In The Blank Slate, Steven Pinker discusses patients who have had their corpus callosum severed, disabling communication between the left and right hemisphere of the brain. If you ask these people to perform some action by flashing them a card with a written command, but you restrict that request to the right hemisphere, the patient will comply. When you question the patient about their behavior, but restrict the question to the left hemisphere, they will invent a reason for their previous act. In the absence of a clear justification for an action, the brain supplies its own. Pinker observes:4
The spooky part is that we have no reason to think that the baloney-generator in the patient’s left hemisphere is behaving any differently from ours as we make sense of the inclinations emanating from the rest of our brains. The conscious mind — the self or soul — is a spin doctor, not the commander in chief.
Every Islamist has a motivation. Every Westboro Baptist protestor has scripture and verse to back up their hateful signs. This is not an argument against the negative influence of religion, it is a call for careful theorizing about why people do what they do.

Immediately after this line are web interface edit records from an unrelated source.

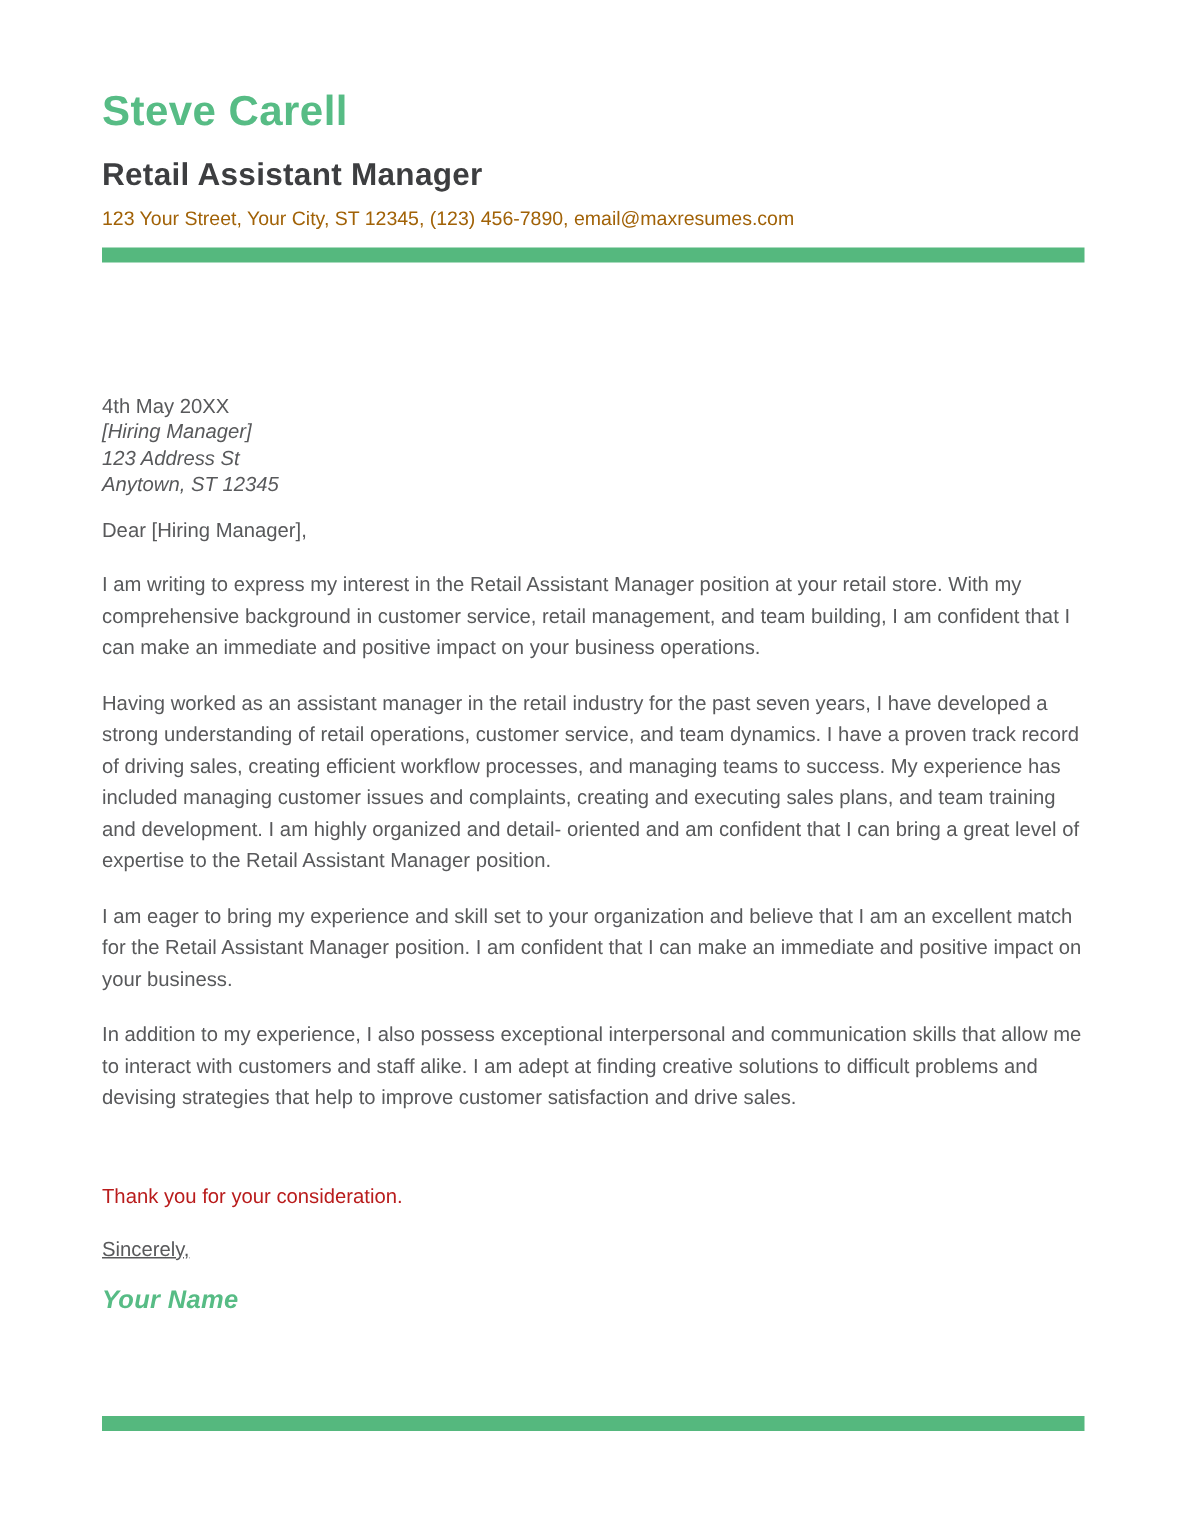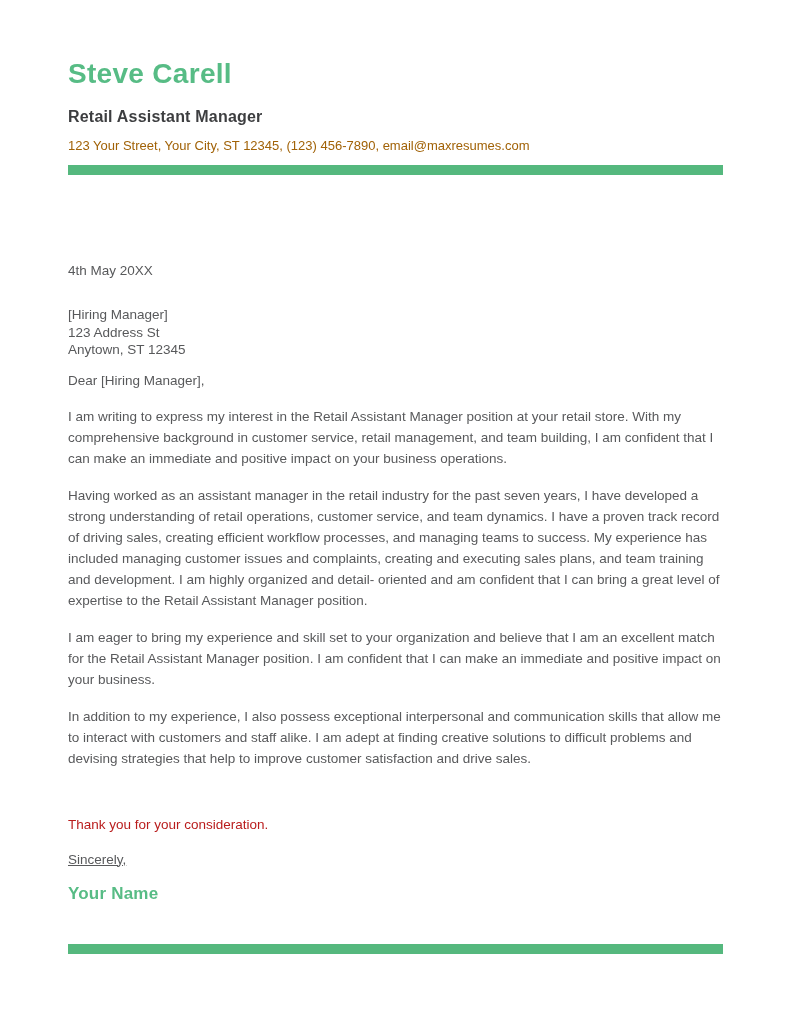--- a/index.html
+++ b/index.html
@@ -20,21 +20,21 @@
   .name {
     margin-top: 58px;
     font-size: 28px;
     line-height: 32px;
     font-weight: 700;
     color: #57bc85;
     letter-spacing: 0.3px;
   }
   .job-title {
     margin-top: 15px;
-    font-size: 16px;
+    font-size: 21px;
     line-height: 24px;
     font-weight: 700;
     color: #3d3e40;
     letter-spacing: 0.2px;
   }
   .contact {
     margin-top: 9px;
     font-size: 13px;
     line-height: 15px;
     color: #a16207;
@@ -50,24 +50,24 @@
     left: 68px; right: 68px;
     top: 944px;
   }
   .date {
     margin-top: 87px;
     font-size: 13.5px;
     line-height: 17px;
     color: #58595b;
   }
   .recipient {
-    margin-top: 27px;
     font-size: 13.5px;
     line-height: 17.5px;
     color: #58595b;
+    font-style: italic;
   }
   .salutation {
     margin-top: 13px;
     font-size: 13.5px;
     line-height: 17px;
     color: #58595b;
   }
   .para {
     margin-top: 17px;
     font-size: 13.5px;
@@ -88,20 +88,21 @@
     color: #58595b;
     text-decoration: underline;
   }
   .signature {
     margin-top: 16px;
     font-size: 17px;
     line-height: 20px;
     font-weight: 700;
     color: #57bc85;
     letter-spacing: 0.2px;
+    font-style: italic;
   }
 </style>
 </head>
 <body>
 
 <div class="page">
 
   <header>
     <h1 class="name">Steve Carell</h1>
     <h2 class="job-title">Retail Assistant Manager</h2>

As we close, consider the following from Sam Harris:5
A belief is a lever that, once pulled, moves almost everything else in a person’s life. Are you a scientist? A liberal? A racist? These are merely species of belief in action. Your beliefs define your vision of the world; they dictate your behavior; they determine your emotional responses to other human beings. If you doubt this, consider how your experience would suddenly change if you came to believe one of the following propositions:
You have only two weeks to live.
You’ve just won a lottery prize of one hundred million dollars.
Aliens have implanted a receiver in your skull and are manipulating your thoughts.
These are mere words — until you believe them.
The passage is stirring; who could argue with it? Surely, our behaviors would change in the wake of any one of these revelations. And yet, can there be much doubt that before beliefs ever have a chance to shove around behavior, they must inevitably pass through the mesh screen of our personality?6 After all, our personalities — products of our central nervous system — are all we have to shape, process, and steer our beliefs and our behaviors.
Make no mistake, we should be wary of the effects that beliefs might have. But we should be cautious in assigning wholesale causal influence to those beliefs when attempting to understand why the faithful among us are either “bringing in the sheaves” or punishing the sinful.
Endnotes
[1] Kenneth J. Rothman and Sander Greenland propose this example in a wonderful article on causality entitled “Causation and Causal Inference in Epidemiology,” published in The American Journal of Public Health.
[2] Luke Galen presents a very nice, detailed, overview of the complexities of linking religion to behavior.
[3] For a much more thorough discussion pertaining to this topic, see the work of Adam Lankford.
[4] Page 43 in The Blank Slate
[5] Page 12 in The End of Faith by Sam Harris
[6] We’re not suggesting that Sam Harris would disagree with this point, or that that it runs counter to his arguments. Indeed, he has made it clear that he believes personality traits matter.